BEGIN
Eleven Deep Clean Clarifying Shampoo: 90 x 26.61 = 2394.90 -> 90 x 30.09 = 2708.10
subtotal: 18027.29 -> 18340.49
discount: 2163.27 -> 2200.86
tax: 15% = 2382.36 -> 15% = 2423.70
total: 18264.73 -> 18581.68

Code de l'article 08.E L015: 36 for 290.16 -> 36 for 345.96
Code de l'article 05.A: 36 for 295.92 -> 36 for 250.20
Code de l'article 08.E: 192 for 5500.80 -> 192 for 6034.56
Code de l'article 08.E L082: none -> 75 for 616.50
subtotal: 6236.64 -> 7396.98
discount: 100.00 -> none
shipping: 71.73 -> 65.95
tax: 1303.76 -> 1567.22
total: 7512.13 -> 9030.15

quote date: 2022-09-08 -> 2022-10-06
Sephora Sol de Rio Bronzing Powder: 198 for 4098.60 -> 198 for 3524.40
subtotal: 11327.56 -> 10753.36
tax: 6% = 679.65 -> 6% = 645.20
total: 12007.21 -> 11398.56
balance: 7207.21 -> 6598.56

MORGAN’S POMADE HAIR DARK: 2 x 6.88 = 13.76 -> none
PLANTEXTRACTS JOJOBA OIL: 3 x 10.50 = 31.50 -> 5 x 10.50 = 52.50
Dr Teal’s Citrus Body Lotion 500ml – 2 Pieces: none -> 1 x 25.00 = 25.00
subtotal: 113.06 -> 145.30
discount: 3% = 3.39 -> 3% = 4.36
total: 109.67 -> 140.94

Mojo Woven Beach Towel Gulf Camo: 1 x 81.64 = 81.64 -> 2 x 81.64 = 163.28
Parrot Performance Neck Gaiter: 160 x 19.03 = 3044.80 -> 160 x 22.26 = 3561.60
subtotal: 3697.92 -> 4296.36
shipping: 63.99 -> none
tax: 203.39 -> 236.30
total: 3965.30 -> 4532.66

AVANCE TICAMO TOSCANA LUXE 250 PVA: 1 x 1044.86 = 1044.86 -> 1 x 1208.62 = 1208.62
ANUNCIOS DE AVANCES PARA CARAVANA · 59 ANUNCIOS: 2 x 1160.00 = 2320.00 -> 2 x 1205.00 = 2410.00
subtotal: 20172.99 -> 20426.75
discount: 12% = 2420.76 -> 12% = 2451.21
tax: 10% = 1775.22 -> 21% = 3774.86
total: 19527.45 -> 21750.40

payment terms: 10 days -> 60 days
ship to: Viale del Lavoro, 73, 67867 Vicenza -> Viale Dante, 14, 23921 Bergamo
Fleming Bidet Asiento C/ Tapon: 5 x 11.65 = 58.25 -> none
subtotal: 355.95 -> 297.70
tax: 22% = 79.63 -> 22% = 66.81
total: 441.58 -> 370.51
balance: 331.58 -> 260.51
END
ABOUT THIS TASK:
Your task is to print the whole listing again exactly.

TASK ANSWER:
Eleven Deep Clean Clarifying Shampoo: 90 x 26.61 = 2394.90 -> 90 x 30.09 = 2708.10
subtotal: 18027.29 -> 18340.49
discount: 2163.27 -> 2200.86
tax: 15% = 2382.36 -> 15% = 2423.70
total: 18264.73 -> 18581.68

Code de l'article 08.E L015: 36 for 290.16 -> 36 for 345.96
Code de l'article 05.A: 36 for 295.92 -> 36 for 250.20
Code de l'article 08.E: 192 for 5500.80 -> 192 for 6034.56
Code de l'article 08.E L082: none -> 75 for 616.50
subtotal: 6236.64 -> 7396.98
discount: 100.00 -> none
shipping: 71.73 -> 65.95
tax: 1303.76 -> 1567.22
total: 7512.13 -> 9030.15

quote date: 2022-09-08 -> 2022-10-06
Sephora Sol de Rio Bronzing Powder: 198 for 4098.60 -> 198 for 3524.40
subtotal: 11327.56 -> 10753.36
tax: 6% = 679.65 -> 6% = 645.20
total: 12007.21 -> 11398.56
balance: 7207.21 -> 6598.56

MORGAN’S POMADE HAIR DARK: 2 x 6.88 = 13.76 -> none
PLANTEXTRACTS JOJOBA OIL: 3 x 10.50 = 31.50 -> 5 x 10.50 = 52.50
Dr Teal’s Citrus Body Lotion 500ml – 2 Pieces: none -> 1 x 25.00 = 25.00
subtotal: 113.06 -> 145.30
discount: 3% = 3.39 -> 3% = 4.36
total: 109.67 -> 140.94

Mojo Woven Beach Towel Gulf Camo: 1 x 81.64 = 81.64 -> 2 x 81.64 = 163.28
Parrot Performance Neck Gaiter: 160 x 19.03 = 3044.80 -> 160 x 22.26 = 3561.60
subtotal: 3697.92 -> 4296.36
shipping: 63.99 -> none
tax: 203.39 -> 236.30
total: 3965.30 -> 4532.66

AVANCE TICAMO TOSCANA LUXE 250 PVA: 1 x 1044.86 = 1044.86 -> 1 x 1208.62 = 1208.62
ANUNCIOS DE AVANCES PARA CARAVANA · 59 ANUNCIOS: 2 x 1160.00 = 2320.00 -> 2 x 1205.00 = 2410.00
subtotal: 20172.99 -> 20426.75
discount: 12% = 2420.76 -> 12% = 2451.21
tax: 10% = 1775.22 -> 21% = 3774.86
total: 19527.45 -> 21750.40

payment terms: 10 days -> 60 days
ship to: Viale del Lavoro, 73, 67867 Vicenza -> Viale Dante, 14, 23921 Bergamo
Fleming Bidet Asiento C/ Tapon: 5 x 11.65 = 58.25 -> none
subtotal: 355.95 -> 297.70
tax: 22% = 79.63 -> 22% = 66.81
total: 441.58 -> 370.51
balance: 331.58 -> 260.51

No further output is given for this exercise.